Pemprov Jateng juga menyiapkan operasi modifikasi cuaca (OMC) untuk membantu mempercepat pemadaman titik-titik api yang sulit dijangkau petugas.
Kepala Badan Penanggulangan Bencana Daerah (BPBD) Jawa Tengah, Bergas Catursasi Penanggungan, mengatakan tim terus mengoptimalkan berbagai metode untuk menangani kebakaran TPA Putri Cempo.
Menurutnya, petugas menggunakan jalur darat sejak hari pertama. Penanganan kemudian diperkuat dengan dukungan kepolisian melalui water bombing untuk menjangkau area kebakaran dari udara.
“Segala cara digunakan, baik itu dari jalur darat maupun jalur udara. Di hari pertama kita menggunakan jalur darat, dan selanjutnya kita dibantu Polda Jateng dengan menggunakan water bombing,” kata Bergas saat acara jumpa pers di Kantor Gubernur Jawa Tengah, Semarang, Senin, 7 September 2026.
Bergas mengatakan, Pemprov Jateng selanjutnya akan menggunakan operasi modifikasi cuaca yang dilakukan Badan Nasional Penanggulangan Bencana (BNPB).
Operasi tersebut ditargetkan mulai berlangsung sekitar 9-10 September 2026. Teknologi modifikasi cuaca diharapkan dapat membantu mempercepat proses pemadaman, terutama pada area yang sulit dijangkau melalui jalur darat maupun udara.
Pemprov Jateng akan mengoptimalkan seluruh dukungan dan teknologi yang tersedia untuk mempercepat penanganan kebakaran.
Bergas menyebut kebakaran TPA Putri Cempo kali ini memiliki cakupan yang lebih luas dibandingkan kebakaran serupa pada 2023.
Saat itu, proses penanganan kebakaran membutuhkan waktu sekitar 24 hari hingga api berhasil ditangani. Karena itu, Pemprov Jateng berharap kebakaran kali ini dapat dipadamkan dalam waktu yang lebih singkat.

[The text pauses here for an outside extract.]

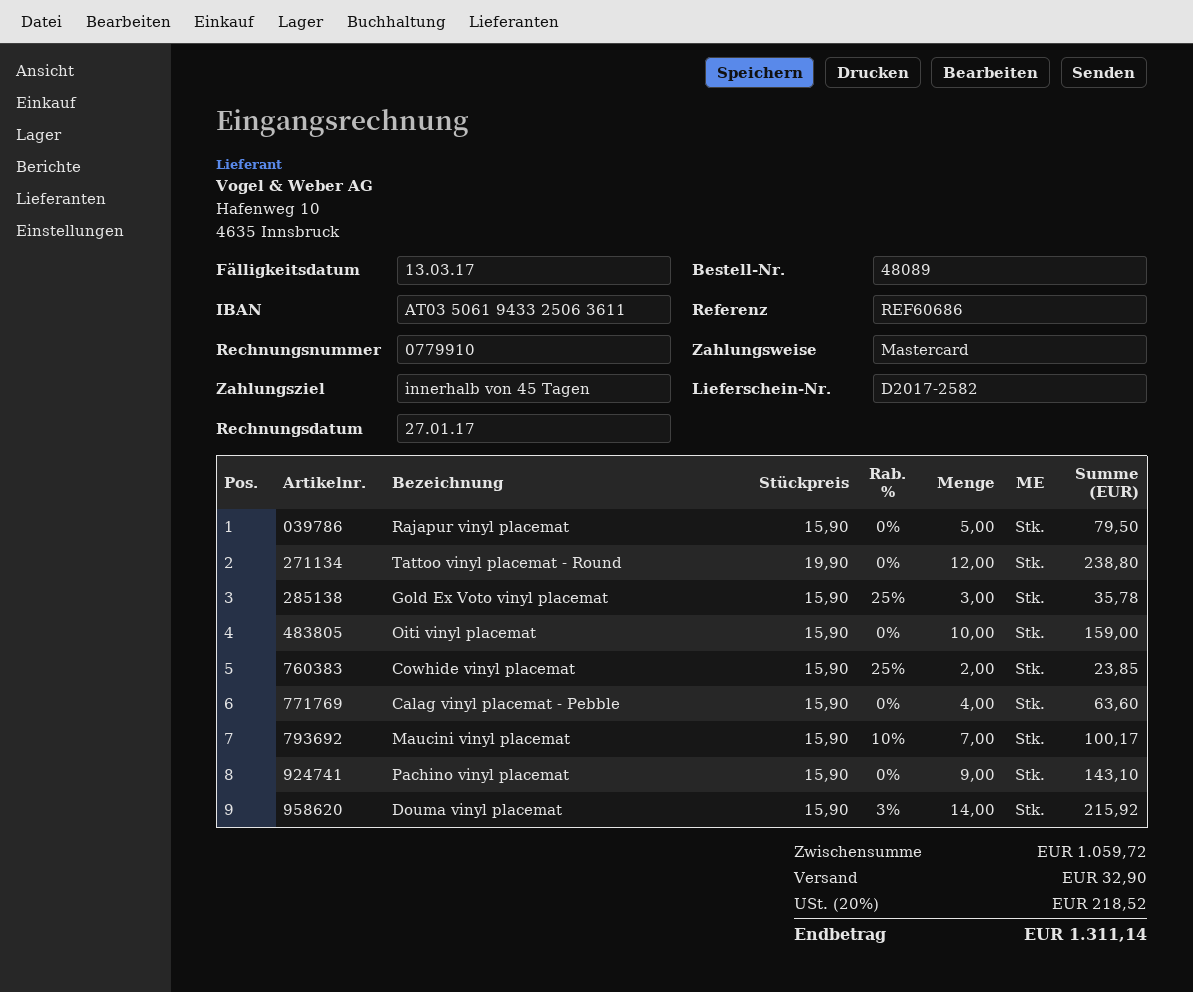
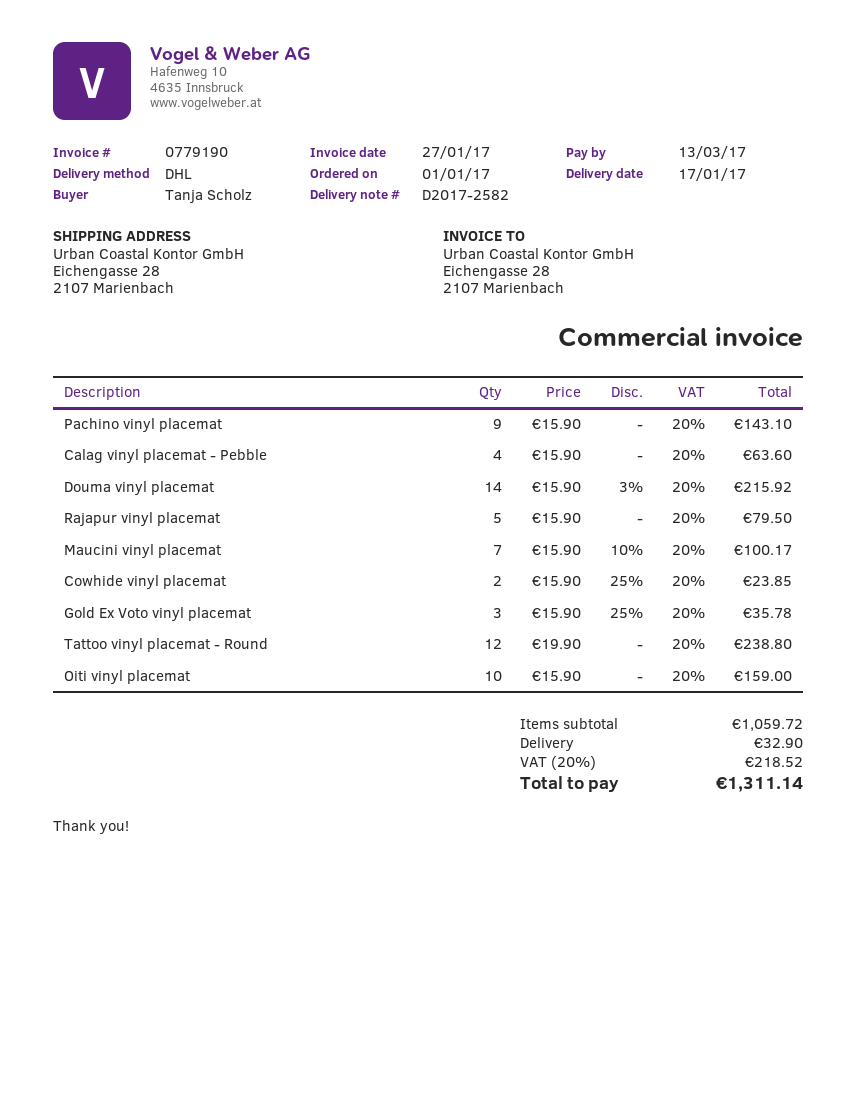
invoice number: 0779910 -> 0779190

Kondisi area yang terbakar lebih luas membuat petugas harus melakukan upaya ekstra. Pemadaman melalui jalur darat dan udara pun akan terus berjalan bersamaan dengan persiapan operasi modifikasi cuaca.
Sebelumnya, Gubernur Jawa Tengah Ahmad Luthfi meninjau langsung penanganan kebakaran TPA Putri Cempo pada Sabtu, 5 September 2026.
Dalam peninjauan tersebut, Ahmad Luthfi meminta seluruh pihak melakukan penanganan secara komprehensif. Pemprov Jateng, Pemkot Surakarta, TNI, Polri, serta unsur terkait lainnya diminta memperkuat kolaborasi dalam proses pemadaman.
“Ini harus tuntas, makin cepat makin bagus,” kata Ahmad Luthfi.
Selain mempercepat pemadaman, Ahmad Luthfi menegaskan keselamatan masyarakat di sekitar TPA Putri Cempo harus menjadi prioritas.
Pemprov Jateng juga mengambil langkah untuk melindungi masyarakat dari dampak asap kebakaran TPA Putri Cempo.
Sejumlah layanan kesehatan disiagakan untuk mengantisipasi gangguan kesehatan akibat asap. Pemprov juga menyalurkan masker dan bantuan logistik kepada warga serta petugas yang berada di sekitar lokasi kebakaran.
Dengan berbagai upaya tersebut, Pemprov Jateng menargetkan penanganan kebakaran TPA Putri Cempo dapat berlangsung lebih cepat sekaligus memastikan keselamatan masyarakat tetap menjadi prioritas.